ABOUT THIS TASK: Pull every line with "none" from the data.

RECORDS FOR THIS EXERCISE:
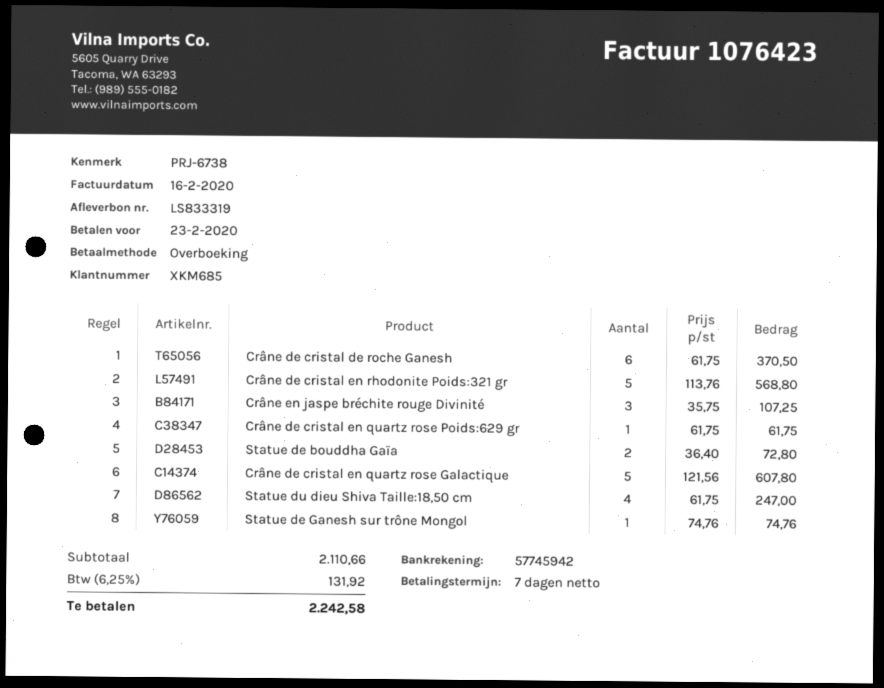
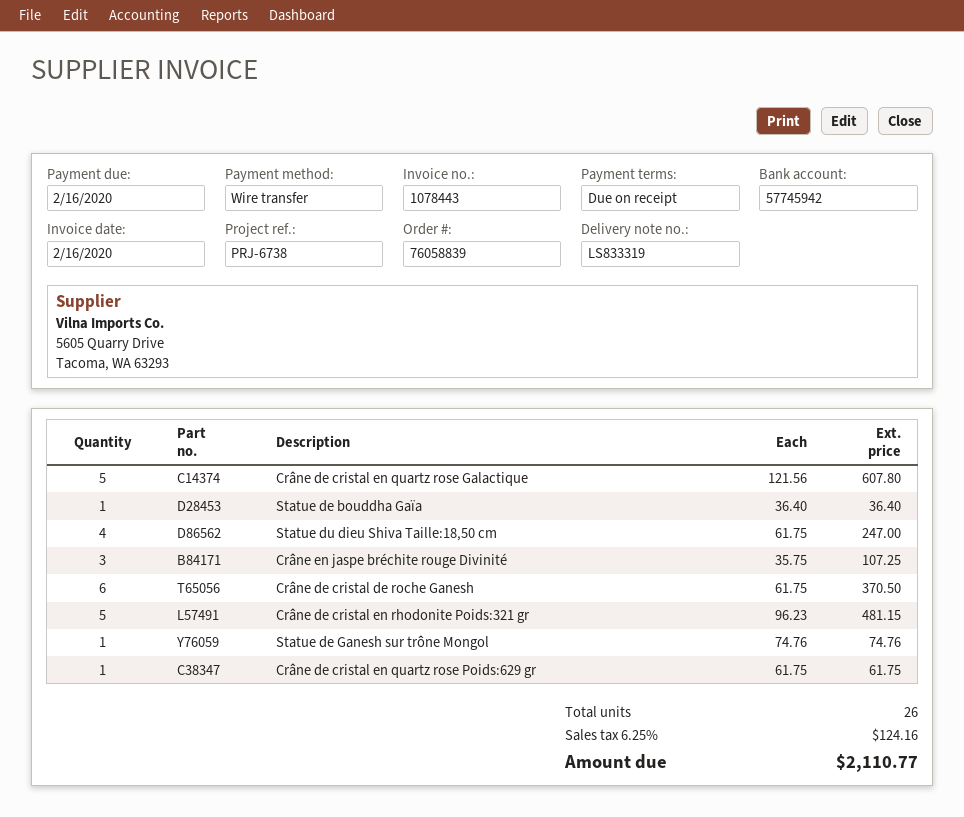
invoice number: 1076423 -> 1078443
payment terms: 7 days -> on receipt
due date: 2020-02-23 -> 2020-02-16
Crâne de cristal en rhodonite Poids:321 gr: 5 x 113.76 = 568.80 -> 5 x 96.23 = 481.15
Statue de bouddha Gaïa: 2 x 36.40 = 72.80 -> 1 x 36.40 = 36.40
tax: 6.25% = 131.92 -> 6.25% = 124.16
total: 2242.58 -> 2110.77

==

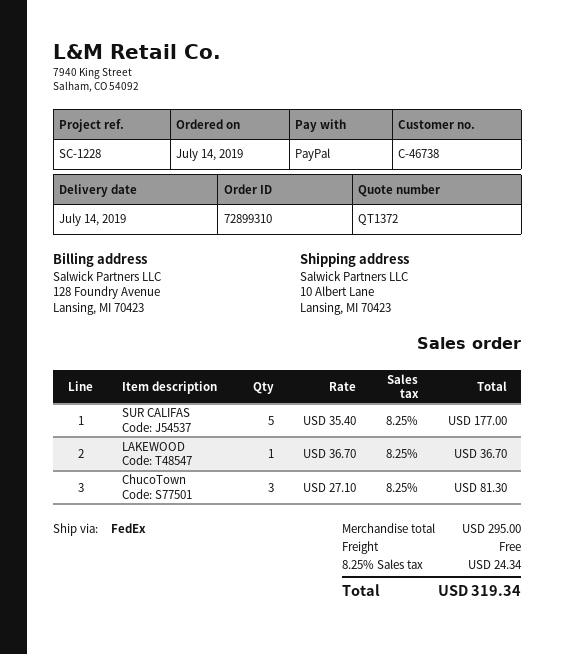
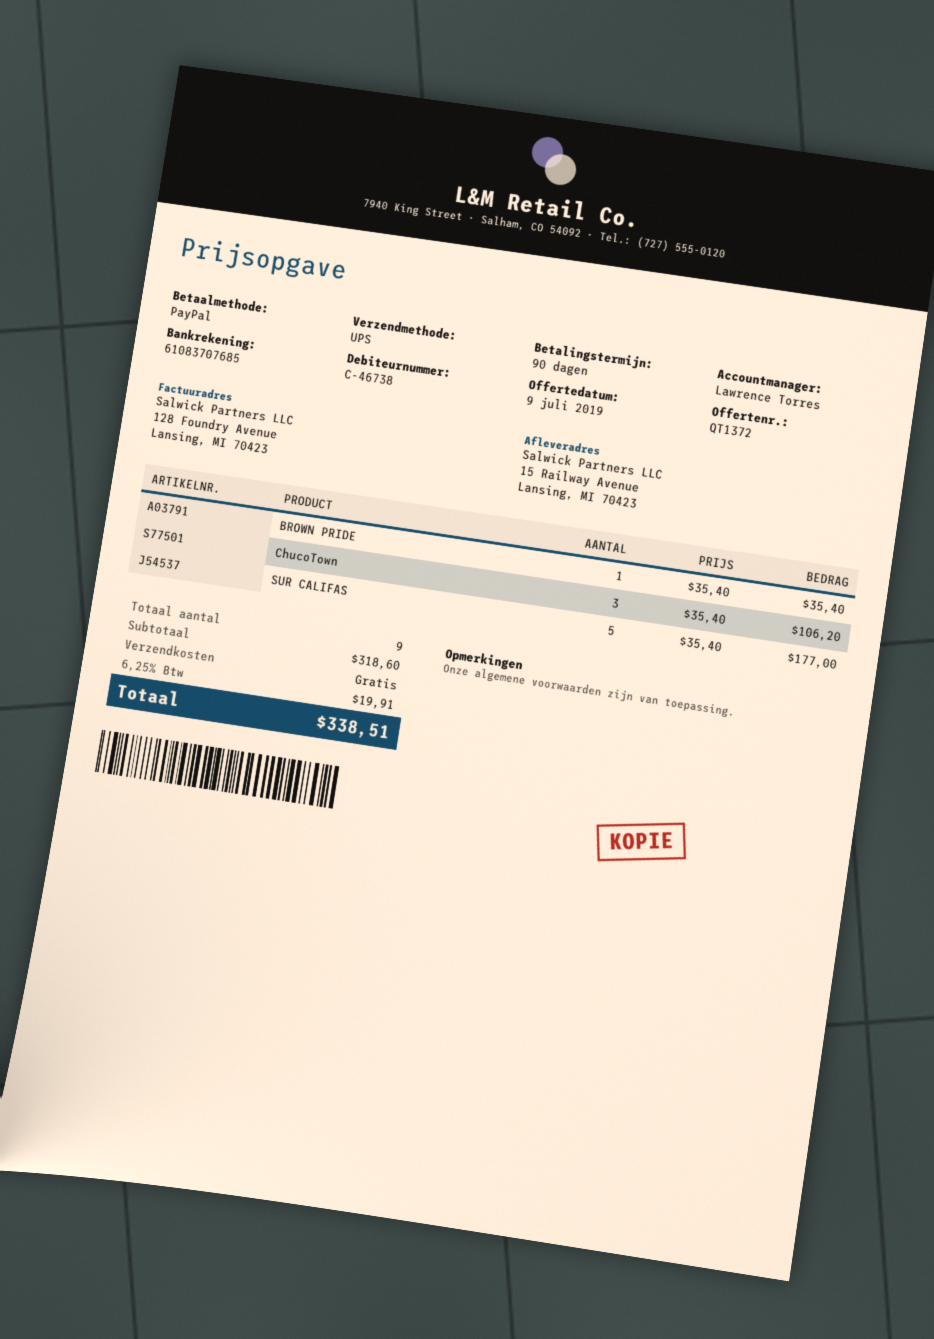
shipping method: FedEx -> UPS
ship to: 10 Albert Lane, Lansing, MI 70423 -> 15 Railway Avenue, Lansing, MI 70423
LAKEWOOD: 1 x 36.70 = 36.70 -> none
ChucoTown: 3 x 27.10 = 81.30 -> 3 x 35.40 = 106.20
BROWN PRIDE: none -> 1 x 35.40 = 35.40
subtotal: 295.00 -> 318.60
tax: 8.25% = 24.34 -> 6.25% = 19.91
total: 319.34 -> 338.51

WRITTEN ANSWER:
LAKEWOOD: 1 x 36.70 = 36.70 -> none
BROWN PRIDE: none -> 1 x 35.40 = 35.40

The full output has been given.